I'm confused by this $lookup_table. Why not store it as "AE" => ["lig;" => "Æ", "lig" => "Æ"]? Is this a memory optimization? Here's how _zend_string is stored:

struct _zend_string { zend_refcounted_h gc; zend_ulong h; /* hash value */ size_t len; char val[1]; };

len is just like size byte you use, and val[1] is used to store the actual contents (the length 1 is a "struct hack"). On top of that there's a few integer allocations for the hash (computed on the first use) and the gc reference. So each zend_string would take up a few integer allocations more and enable less complex code.

What are your thoughts on that?

this was an optimization; see d663e70 for the previous data structure. I looked at another, which was storing these as static properties of an auto-generated class using a Character_Reference class with $name and $substitution properties, but each one had its own costs.

you're right that Zend strings don't require more storage, but a couple things led me away from the array as you wrote it:

array access involves a few steps of memory indirection and we don't know if the second or third name in a group will be close or distant in memory. the packed string format I'm using currently should keep most candidate names for a group within a single cache line and all name/substitution values except potentially a few very long ones at that.
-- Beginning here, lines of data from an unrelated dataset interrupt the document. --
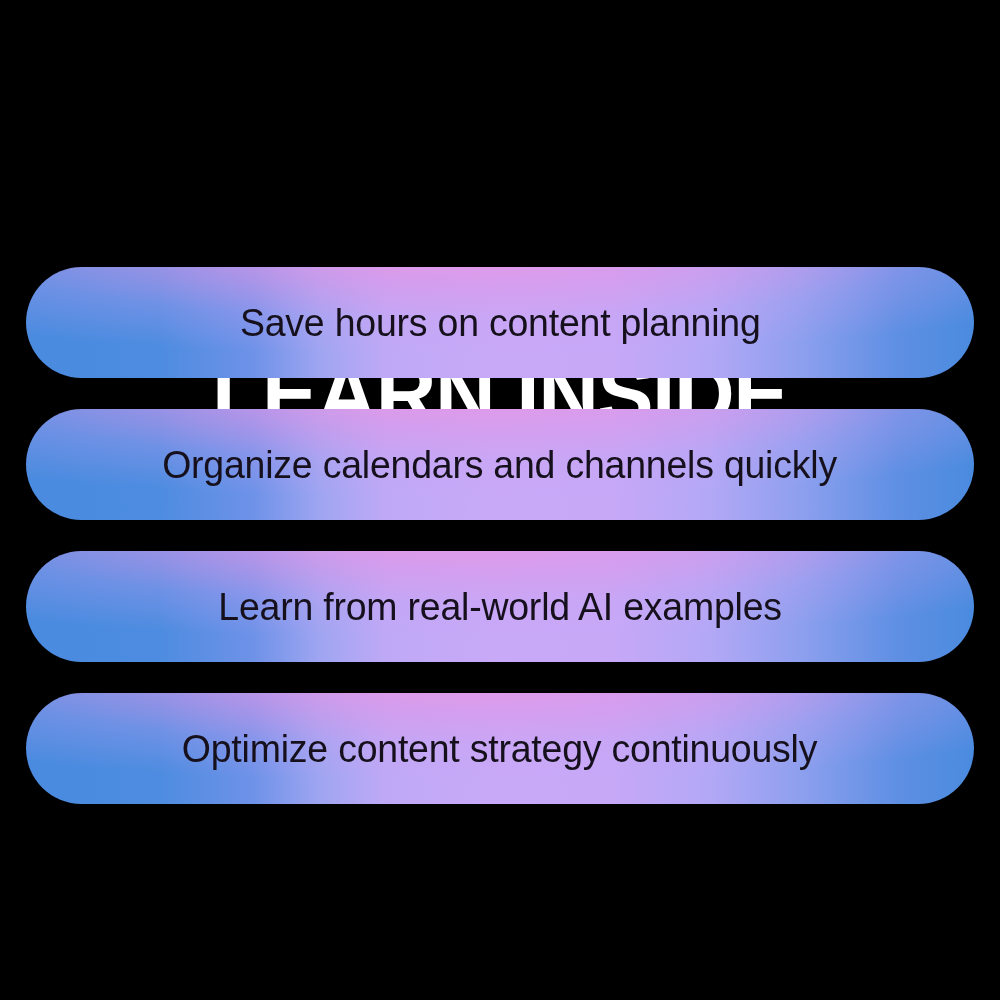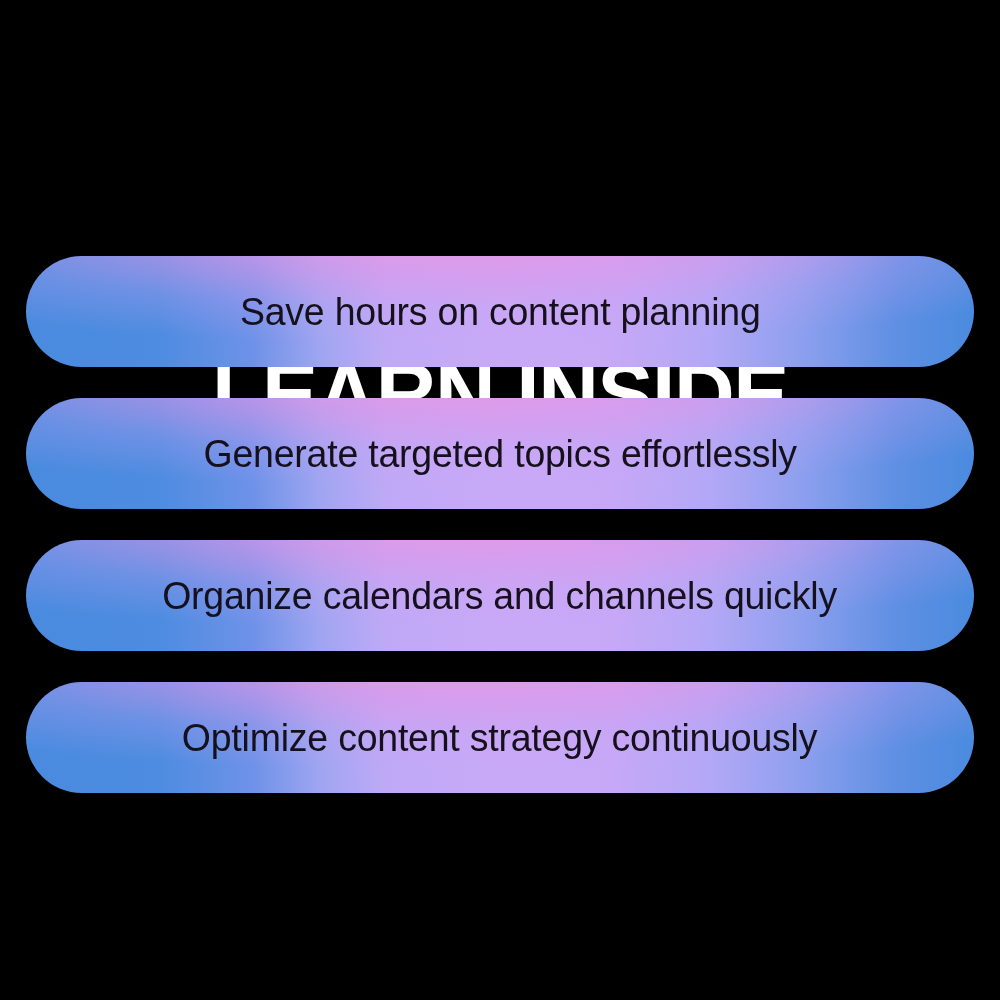"Save hours on content planning" .pill-list { top: 256px -> 267px }
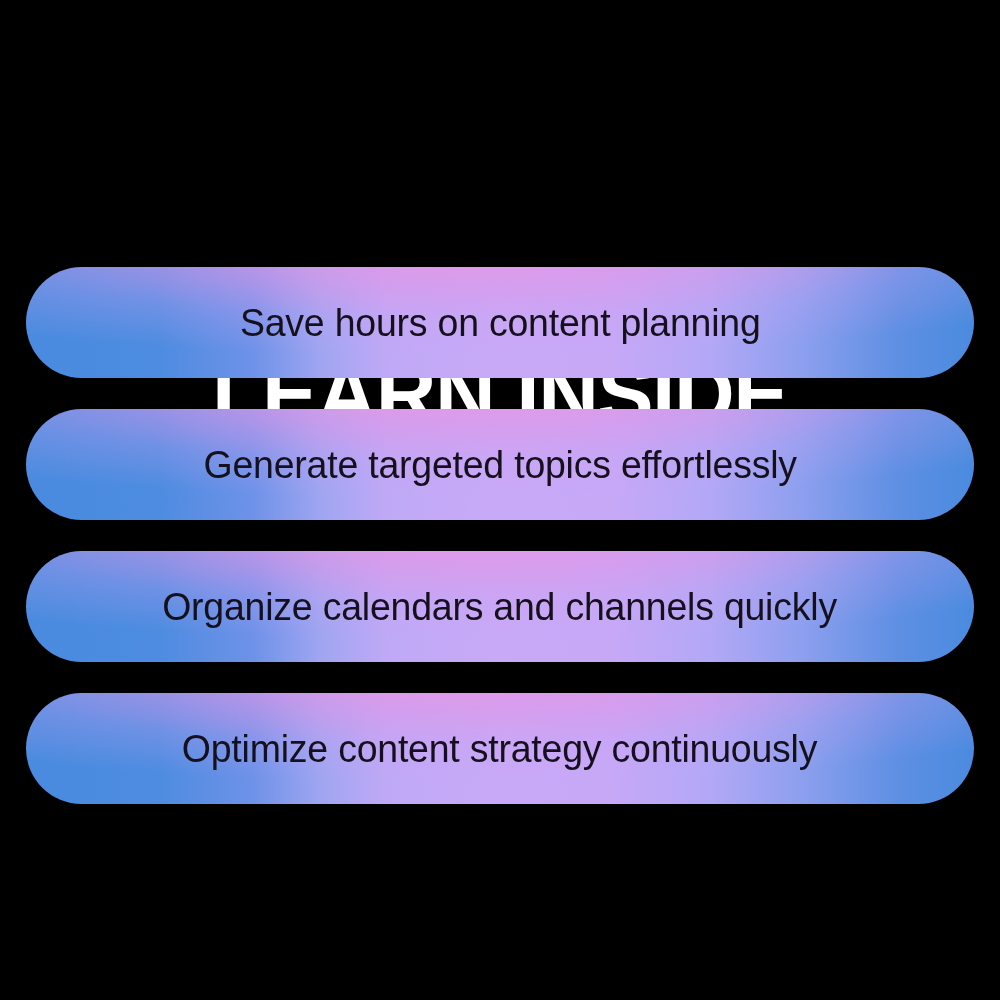"Generate targeted topics effortlessly" div.pill { html: <div> <span>Generate targeted topics effortlessly</span> </div> -> none }
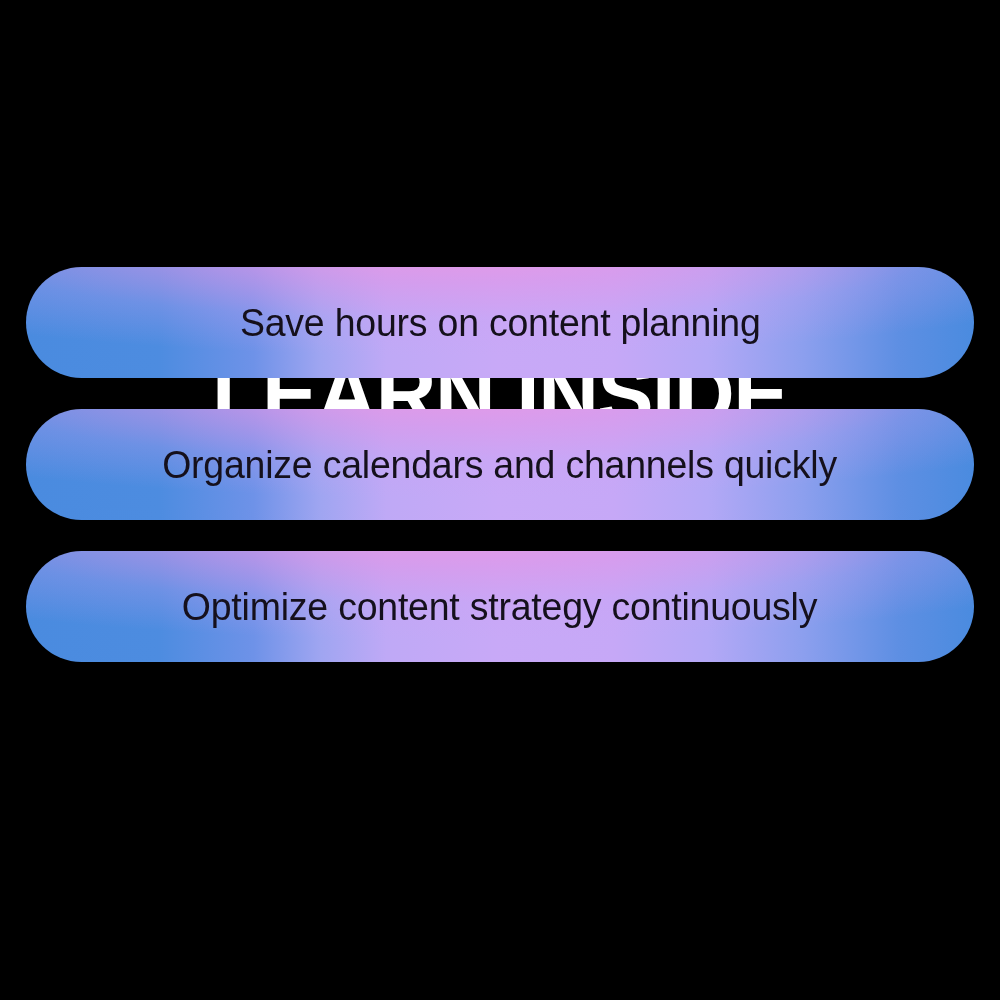"Learn from real-world AI examples" div.pill { html: none -> <div> <span>Learn from real-world AI examples</span> </div> }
I haven't measured the impact of this, but at least we know we're preserving locality during iteration of the candidates and will avoid all further memory lookups.

array key lookup requires an additional hashing step which here I don't think will be necessary. we're still doing it for groups, but I'm trying to balance the different tradeoffs and minimize the search space as quickly as possible. the packed string is mostly this same structure you're proposing except we know it comes from a contiguous sequence of bytes vs. a group of pointer dereferences.

because it's all been somewhat fast I've only been looking at memory overhead and as before, arrays have surprised me how much they add. I thought through another few approaches whereby the substitutions and names were all found in a single string, but those didn't offer much and were much messier in an editor.

additionally I looked at packing a tree in a single string which could potentially reduce the size of the table dramatically by avoiding most duplicated letters; it would let us scan one letter at a time (and also avoid new allocations) but I didn't code it up yet for no reason other than time.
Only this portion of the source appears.